WESLEY JANOS LELKESZKEPZO FOISKOLA
Hungarian Methodist theological college contributing community-engagement and social inclusion expertise to European education and migration research.
Their core work
Wesley János Lelkészképző Főiskola is a Budapest-based Methodist theological college primarily focused on training ministers and clergy. Beyond its core ministerial education mission, the institution has engaged in EU-funded social research, contributing expertise in community engagement, faith-based education networks, and grassroots social cohesion. Their EU project work suggests a bridge role between academic research and community institutions — particularly in areas where church and school networks intersect with vulnerable or marginalized populations. Their contribution likely involves access to community trust networks and practical experience with social inclusion in real institutional settings.
What they specialise in
NoVaMigra (2018-2021) examined norms and values during the European migration and refugee crisis, a topic area suited to an institution with theological and ethical expertise.
As a theological college, Wesley's likely contribution to Inclusion4Schools involves faith-community networks and community school models rooted in church-school historical relationships.
How they've shifted over time
Their first EU project (NoVaMigra, 2018) addressed the ethics and values dimension of the European migration crisis — a topic where a theological institution has natural standing. By 2020, their focus shifted toward educational inclusion and the structural relationship between schools and communities, as seen in Inclusion4Schools. This trajectory suggests a move from normative/values-based social research toward applied community education models, reflecting a growing interest in practical institutional change rather than policy framing.
The institution appears to be positioning itself as a community anchor in educational inclusion research, likely drawing on church-school networks in Hungary to contribute field access and community trust to larger European research consortia.
How they like to work
Wesley has participated in both projects as a partner, never as coordinator — consistent with an institution that contributes specific community or theological expertise rather than leading large research programmes. With 13 unique partners across 12 countries in just two projects, they appear comfortable in internationally diverse consortia. This breadth of partners relative to project count suggests they are sought out for a distinctive national or community perspective rather than technical capacity.

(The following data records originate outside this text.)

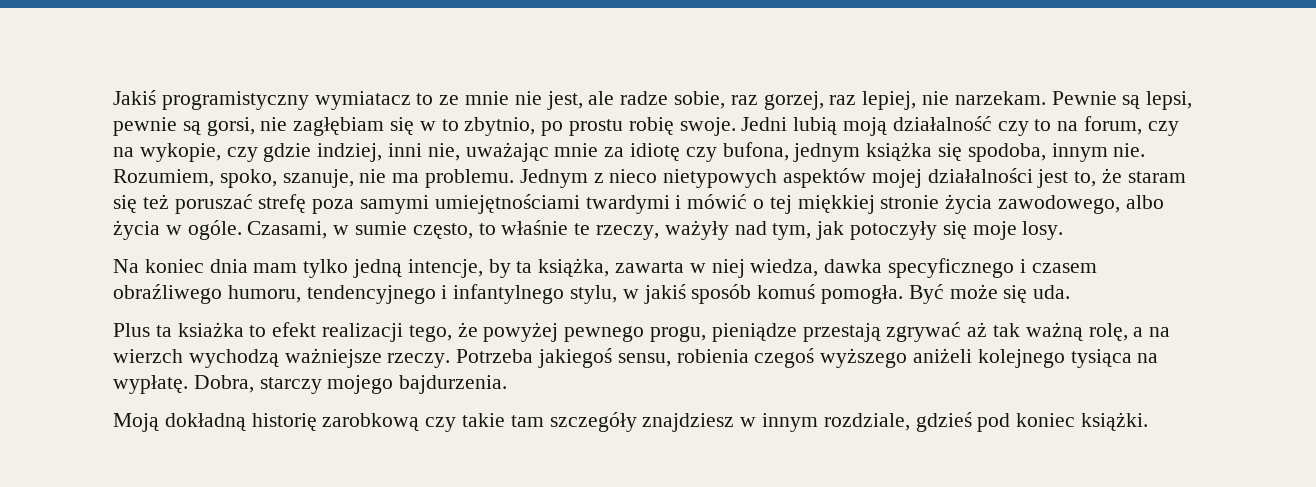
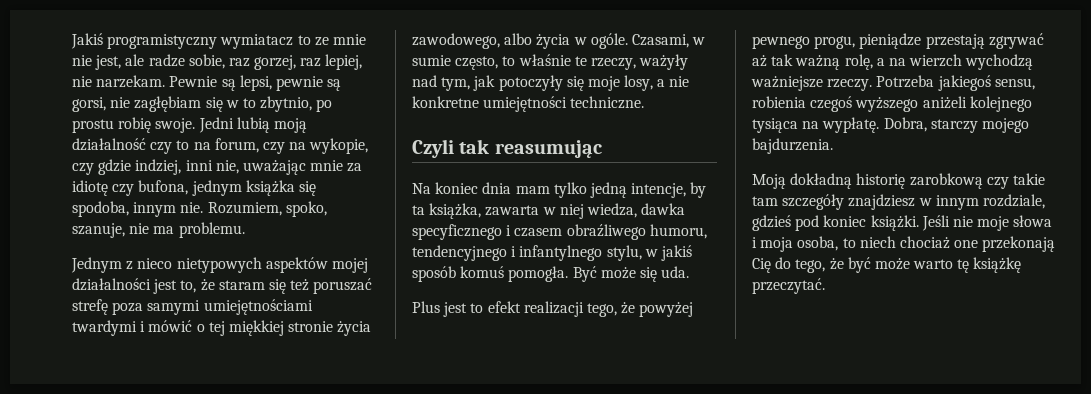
(515, 178) none -> (245, 230) //
[1022,221,1064,240] losy. -> [624,75,690,91] [412,96,645,112] [412,139,602,158] losy, a nie konkretne umiejętności techniczne. // Czyli tak reasumując
[155,322,244,337] ta ksiażka -> [443,302,468,317] jest
(1149, 421) none -> [921,215,1053,231] [752,236,1056,252] [752,257,1022,273] [752,278,825,294] Jeśli nie moje słowa i moja osoba, to niech chociaż one przekonają Cię do tego, że być może warto tę książkę przeczytać.

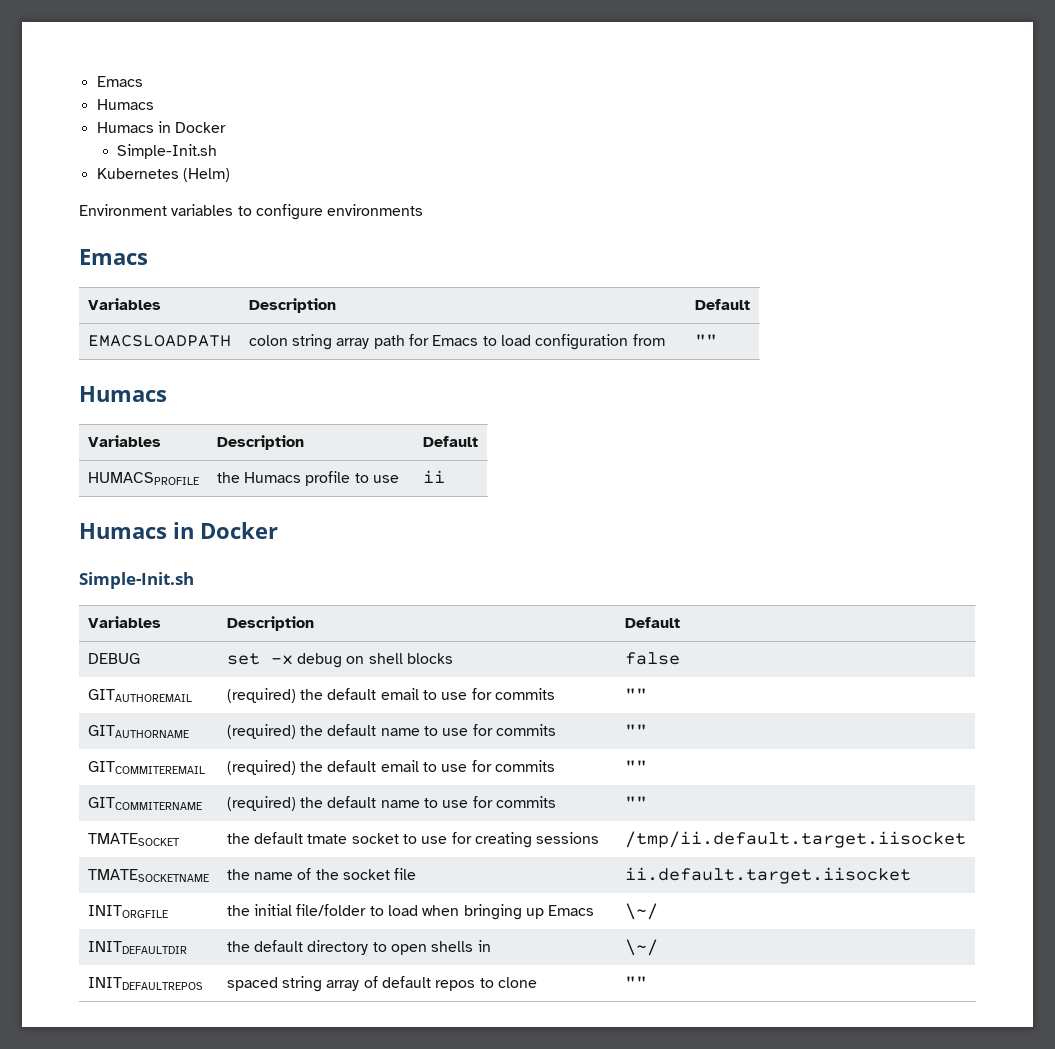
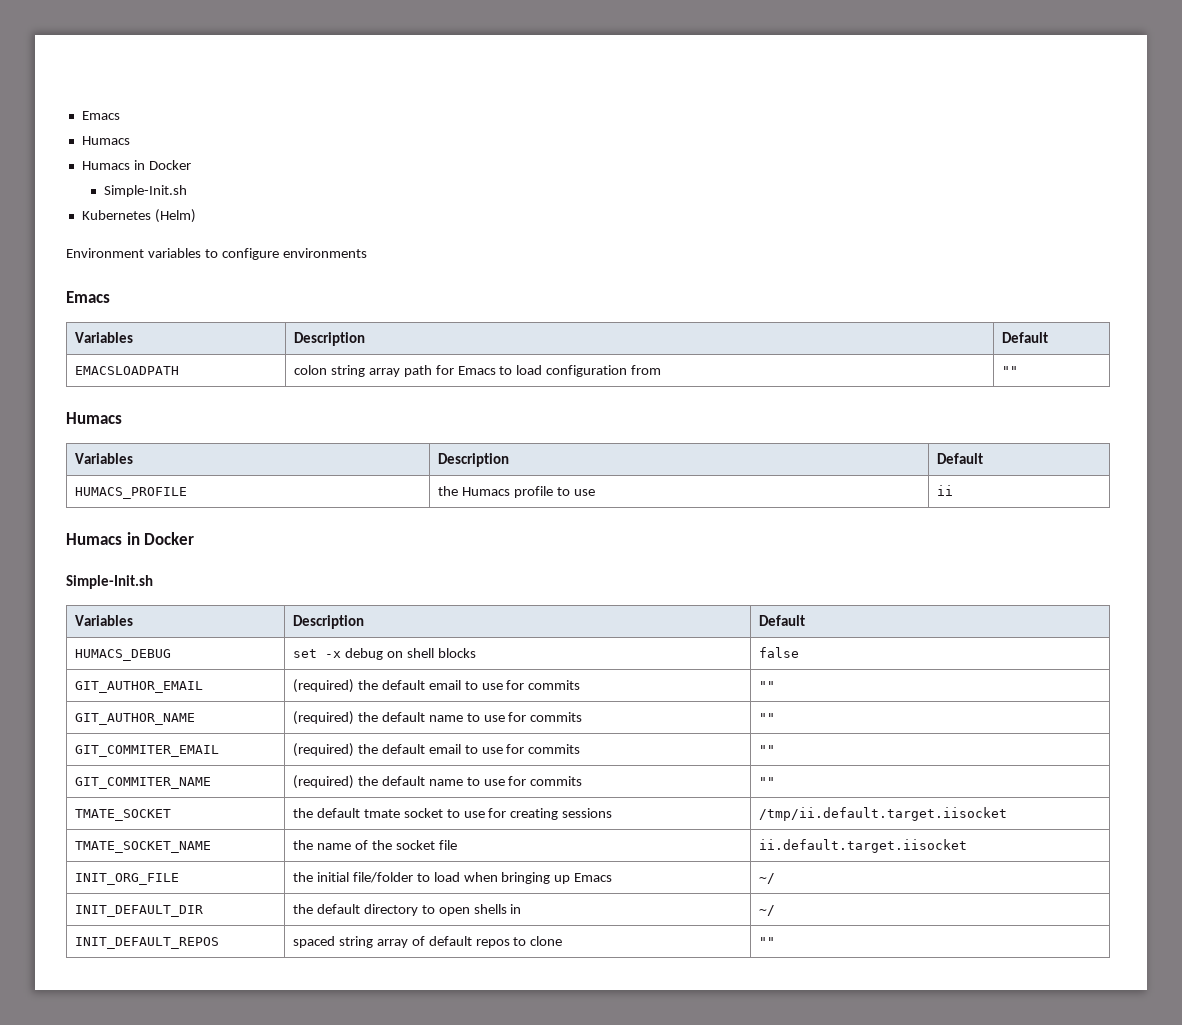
[87,472,199,485] HUMACSPROFILE -> [74,487,187,499] HUMACS_PROFILE
[87,653,140,664] DEBUG -> [74,649,171,661] HUMACS_DEBUG
[87,689,192,702] [226,688,555,703] [624,688,647,700] [87,725,189,738] [226,724,556,739] [624,724,647,736] [87,761,205,774] [226,760,555,775] [624,760,647,772] [87,797,202,810] [226,796,556,811] [624,796,647,808] [87,833,180,846] GITAUTHOREMAIL | (required) the default email to use for commits | "" // GITAUTHORNAME | (required) the default name to use for commits | "" // GITCOMMITEREMAIL | (required) the default email to use for commits | "" // GITCOMMITERNAME | (required) the default name to use for commits | "" // TMATESOCKET -> [74,681,203,693] [292,679,581,693] [758,681,775,690] [74,713,195,725] [292,711,583,725] [758,713,775,722] [74,745,219,757] [292,743,581,757] [758,745,775,754] [74,777,211,789] [292,775,583,789] [758,777,775,786] [74,809,171,821] GIT_AUTHOR_EMAIL | (required) the default email to use for commits | "" // GIT_AUTHOR_NAME | (required) the default name to use for commits | "" // GIT_COMMITER_EMAIL | (required) the default email to use for commits | "" // GIT_COMMITER_NAME | (required) the default name to use for commits | "" // TMATE_SOCKET
[87,869,209,882] TMATESOCKETNAME -> [74,841,211,853] TMATE_SOCKET_NAME
[87,905,168,918] INITORGFILE -> [74,873,179,885] INIT_ORG_FILE
[624,903,658,920] [87,941,187,954] \~/ // INITDEFAULTDIR -> [758,873,775,884] [74,905,203,917] ~/ // INIT_DEFAULT_DIR
[624,939,658,956] [87,977,203,990] \~/ // INITDEFAULTREPOS -> [758,905,775,916] [74,937,219,949] ~/ // INIT_DEFAULT_REPOS

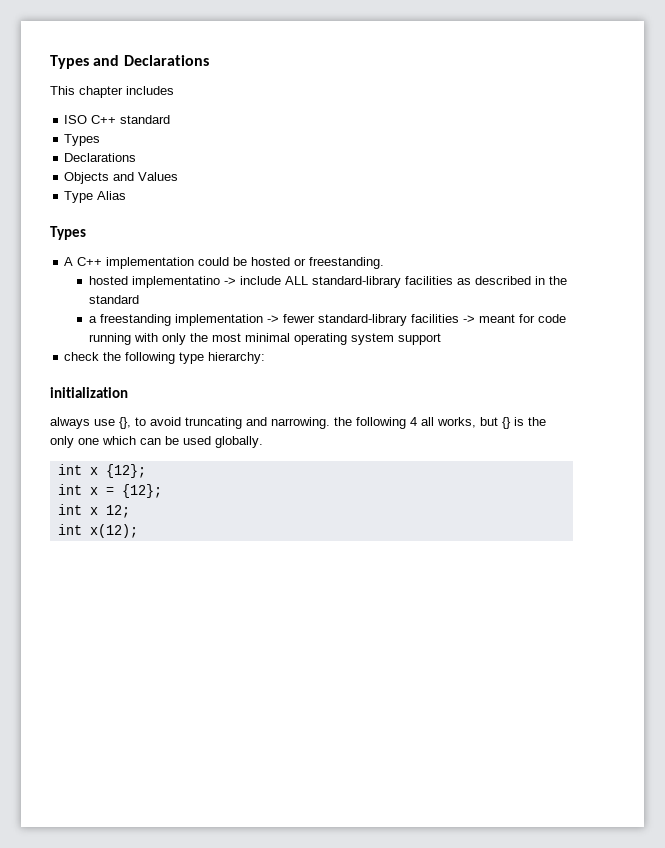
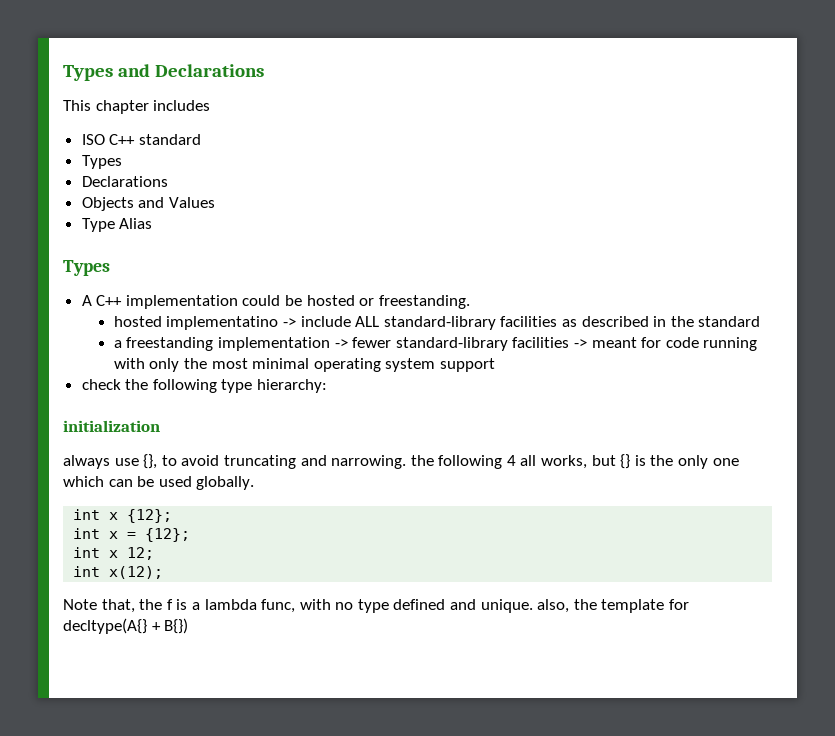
(138, 531) none -> [63,599,690,613] [63,618,189,634] // Note that, the f is a lambda func, with no type defined and unique. also, the template for decltype(A{} + B{})

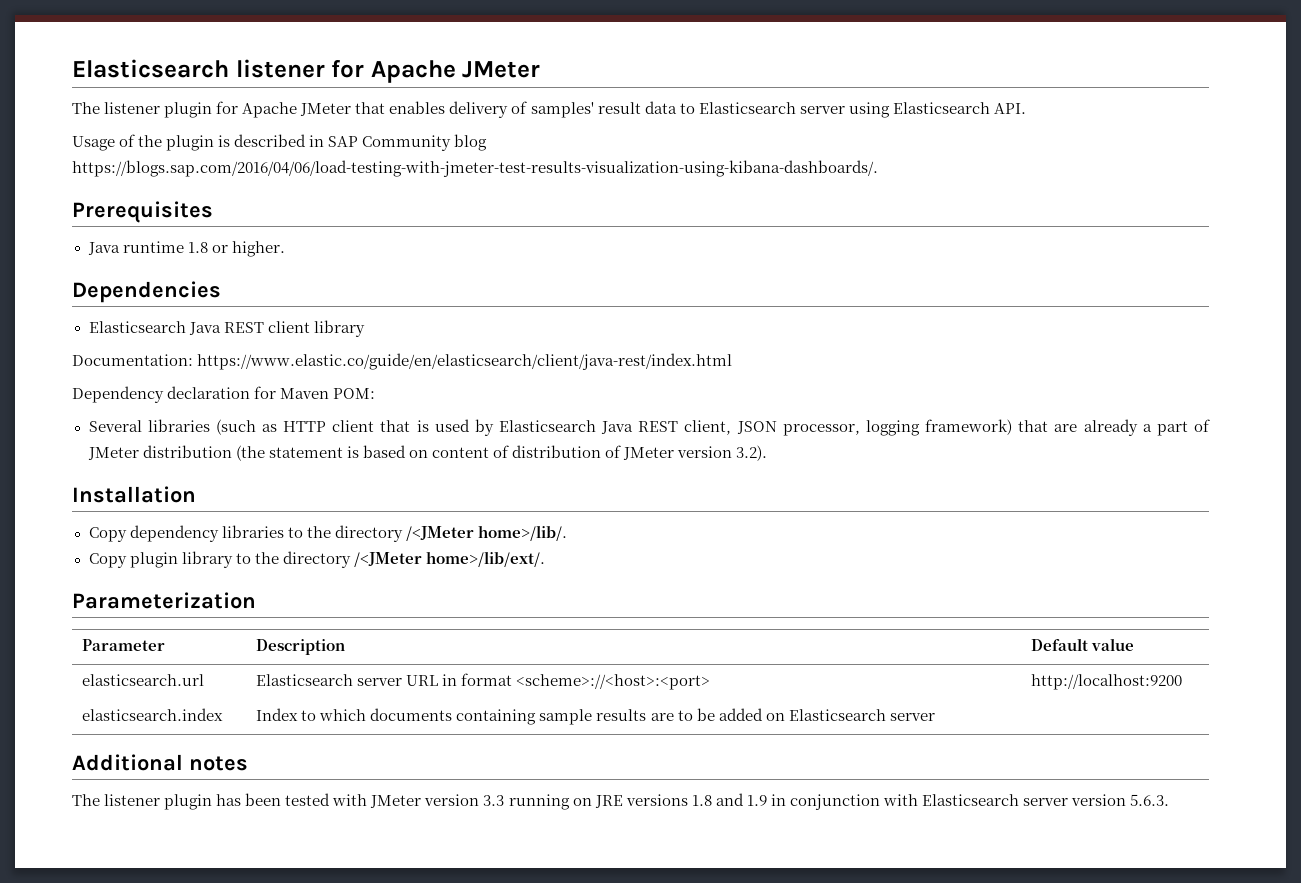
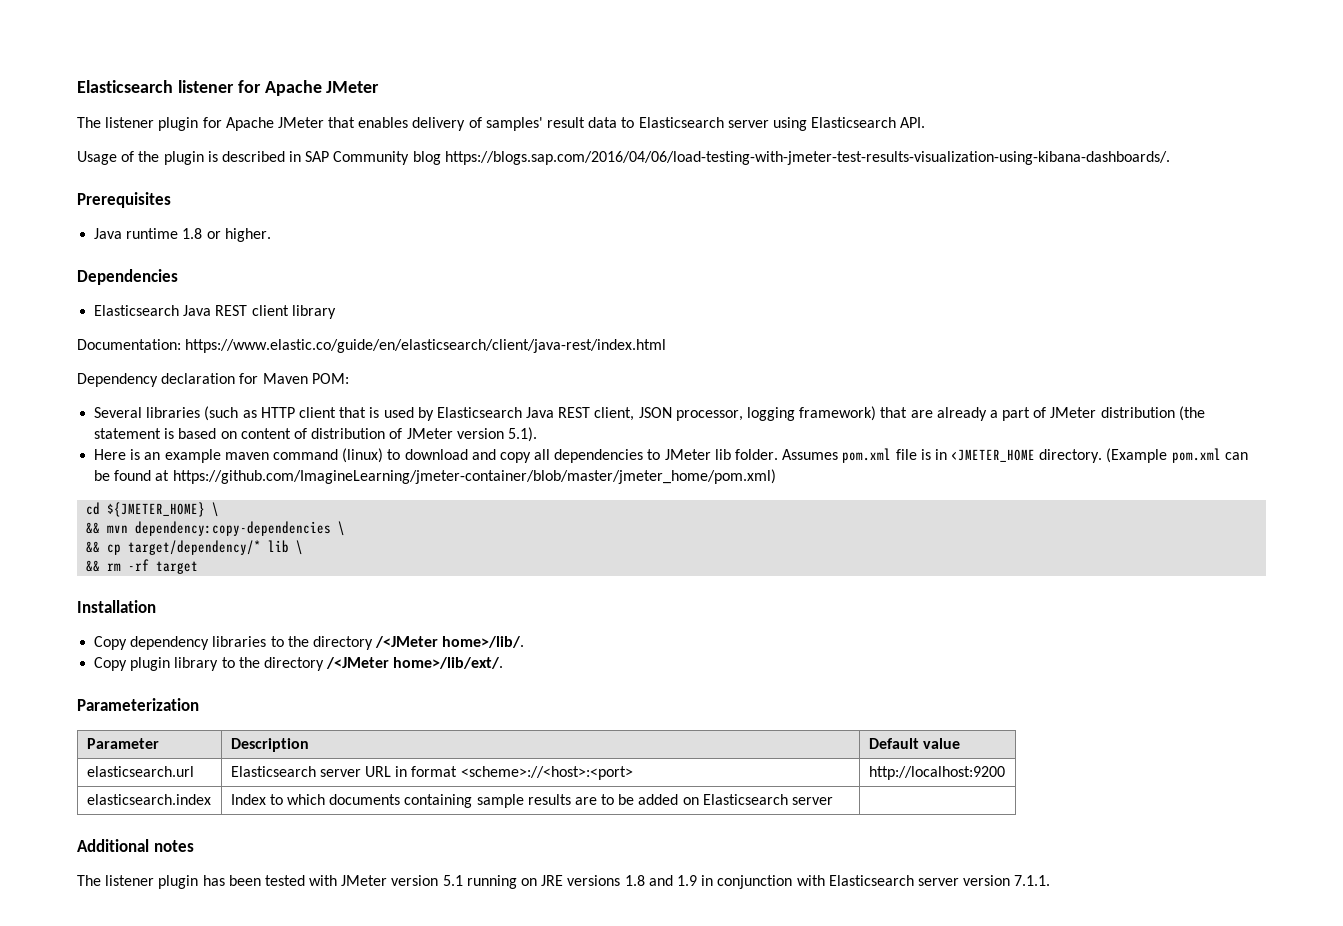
[736,445,768,461] 3.2). -> [507,427,537,442] [94,448,1248,463] [94,469,776,484] [86,502,220,517] [86,521,346,536] [86,540,304,555] [86,559,199,574] 5.1). // Here is an example maven command (linux) to download and copy all dependencies to JMeter lib folder. Assumes pom.xml file is in <JMETER_HOME directory. (Example pom.xml can be found at https://github.com/ImagineLearning/jmeter-container/blob/master/jmeter_home/pom.xml) // cd ${JMETER_HOME} \ // && mvn dependency:copy-dependencies \ // && cp target/dependency/* lib \ // && rm -rf target
[483,795,505,806] 3.3 -> [442,875,463,886] 5.1
[1130,794,1170,806] 5.6.3. -> [1014,875,1051,886] 7.1.1.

Despite only two projects, Wesley has worked with 13 unique partners spanning 12 countries, indicating meaningful European reach. Their network is built through participation in broader society-pillar consortia rather than through repeated bilateral partnerships.
What sets them apart
Wesley is one of very few faith-based theological colleges in the H2020 database, which makes it unusual as an EU research participant. For consortia working on social inclusion, community trust, or church-school educational models in Central and Eastern Europe, Wesley offers access to institutional networks — faith communities, minority congregations, local schools — that secular universities typically cannot reach. Their value is less about scientific output and more about community embeddedness and ethical framing capacity.
Highlights from their portfolio
- Inclusion4SchoolsThe largest project by budget (EUR 643,873) and longest in duration (2020-2025), directly aligned with the institution's community engagement profile — addressing segregation and exclusion through school-community partnerships.
- NoVaMigraAn earlier RIA project on migration and refugee norms that reflects the institution's capacity to contribute ethical and values-based expertise to pan-European social research.